TO DO: In the records below, repeat word for word only the lines starting at the one that contains "subtotal: 304.05 -> 230.30" and ending at the one that contains "total: 49.06 -> 148.23", pictures excluded.

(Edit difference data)
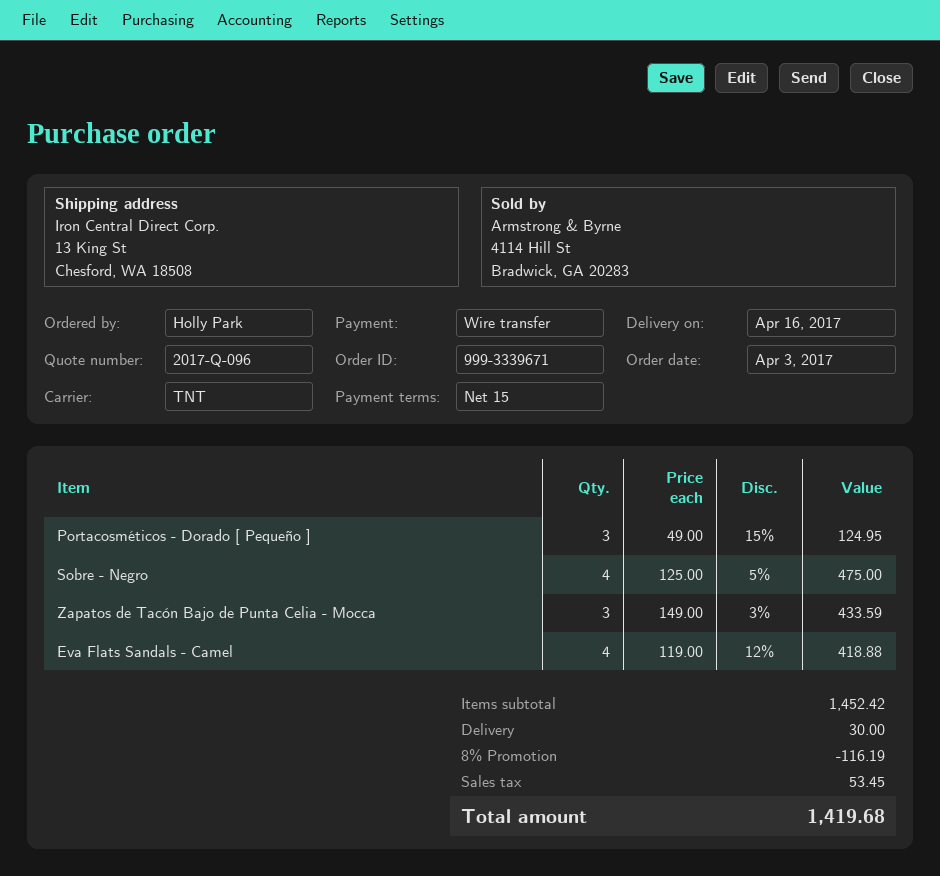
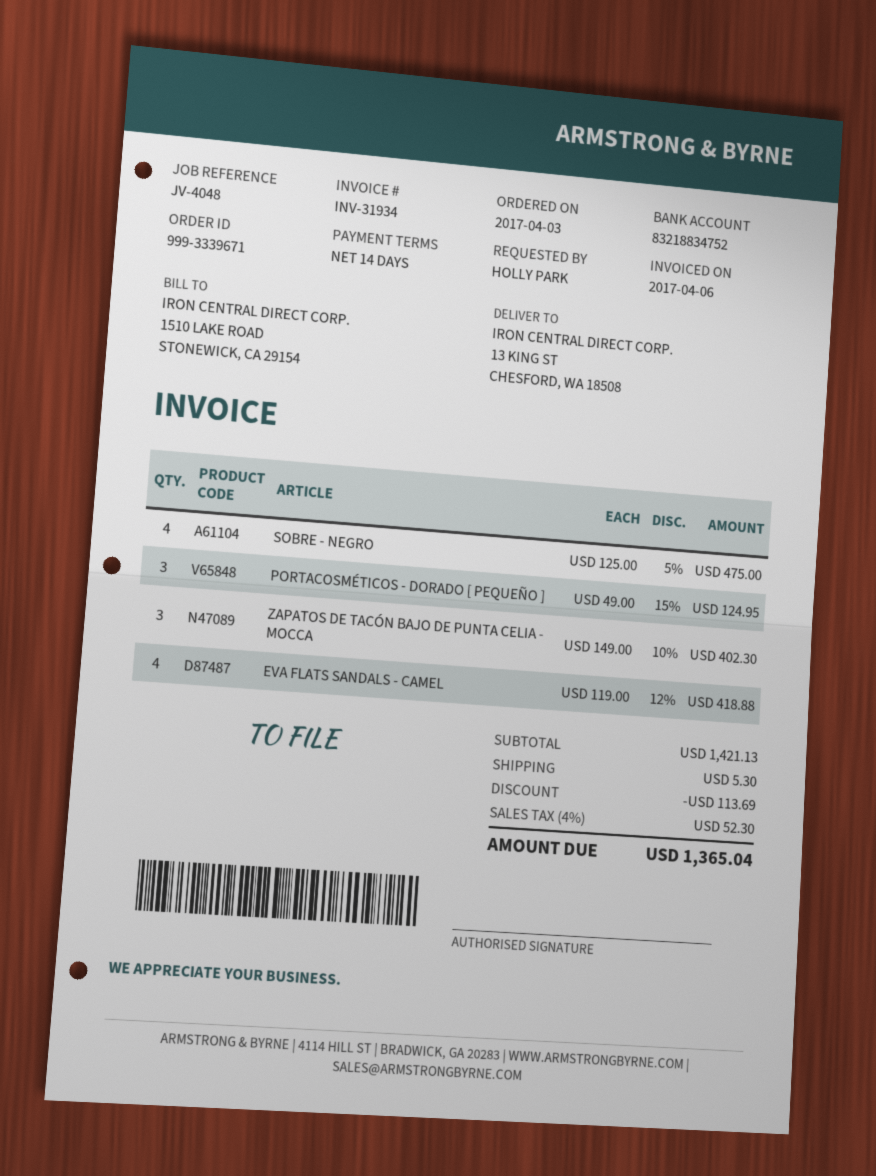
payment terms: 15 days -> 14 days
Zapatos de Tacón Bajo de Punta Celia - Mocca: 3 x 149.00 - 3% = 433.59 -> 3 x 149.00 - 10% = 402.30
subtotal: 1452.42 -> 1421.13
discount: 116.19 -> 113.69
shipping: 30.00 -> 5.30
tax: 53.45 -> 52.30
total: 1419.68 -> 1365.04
--
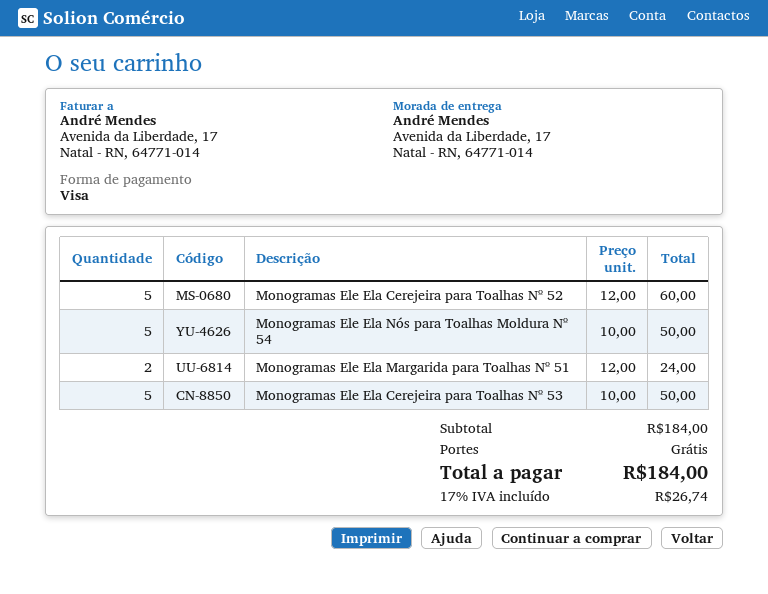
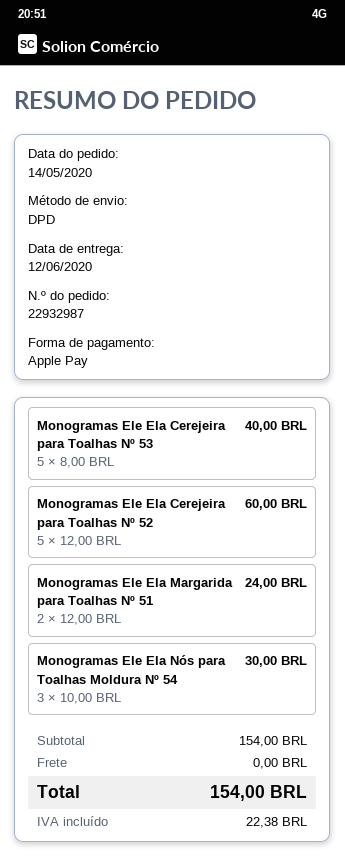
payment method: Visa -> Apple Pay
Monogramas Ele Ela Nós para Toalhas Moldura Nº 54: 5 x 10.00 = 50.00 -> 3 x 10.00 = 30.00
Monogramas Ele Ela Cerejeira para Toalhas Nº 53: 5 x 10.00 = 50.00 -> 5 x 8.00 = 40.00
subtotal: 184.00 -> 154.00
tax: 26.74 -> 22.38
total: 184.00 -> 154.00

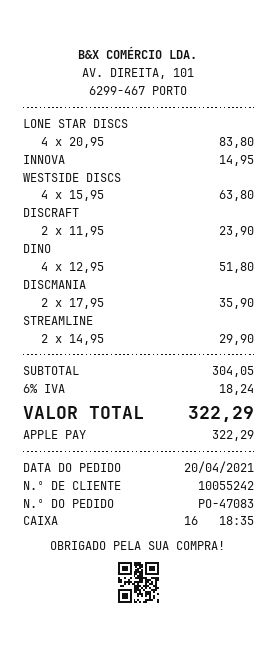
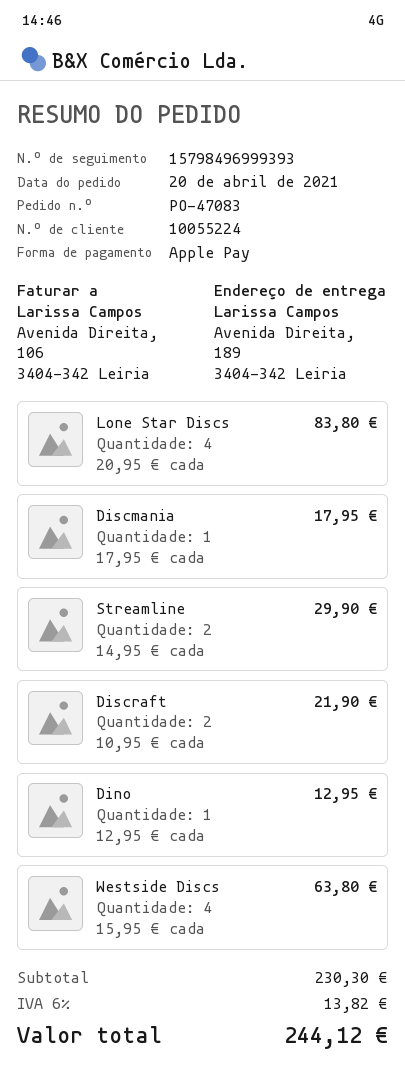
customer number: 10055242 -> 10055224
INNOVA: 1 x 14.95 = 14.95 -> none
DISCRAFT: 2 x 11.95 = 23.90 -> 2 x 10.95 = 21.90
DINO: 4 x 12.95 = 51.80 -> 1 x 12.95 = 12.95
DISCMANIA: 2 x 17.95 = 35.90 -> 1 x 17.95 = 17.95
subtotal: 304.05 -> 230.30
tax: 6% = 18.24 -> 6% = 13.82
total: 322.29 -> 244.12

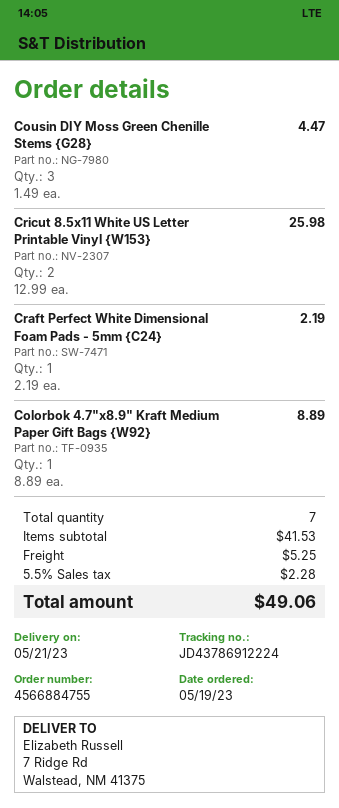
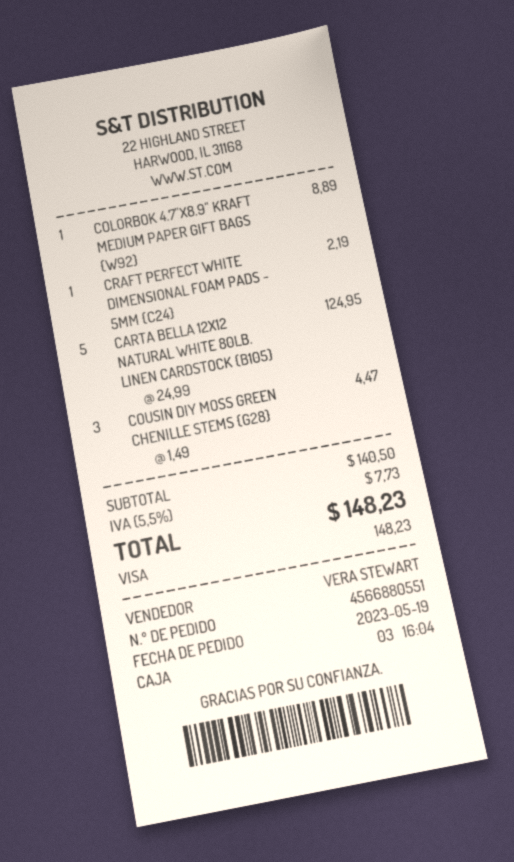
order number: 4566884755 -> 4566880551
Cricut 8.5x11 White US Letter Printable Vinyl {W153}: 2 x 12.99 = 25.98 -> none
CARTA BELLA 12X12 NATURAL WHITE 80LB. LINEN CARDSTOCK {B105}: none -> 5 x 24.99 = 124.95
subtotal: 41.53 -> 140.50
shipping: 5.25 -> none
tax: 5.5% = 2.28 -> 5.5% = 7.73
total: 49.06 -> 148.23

SOLVED PROBLEM:
subtotal: 304.05 -> 230.30
tax: 6% = 18.24 -> 6% = 13.82
total: 322.29 -> 244.12

order number: 4566884755 -> 4566880551
Cricut 8.5x11 White US Letter Printable Vinyl {W153}: 2 x 12.99 = 25.98 -> none
CARTA BELLA 12X12 NATURAL WHITE 80LB. LINEN CARDSTOCK {B105}: none -> 5 x 24.99 = 124.95
subtotal: 41.53 -> 140.50
shipping: 5.25 -> none
tax: 5.5% = 2.28 -> 5.5% = 7.73
total: 49.06 -> 148.23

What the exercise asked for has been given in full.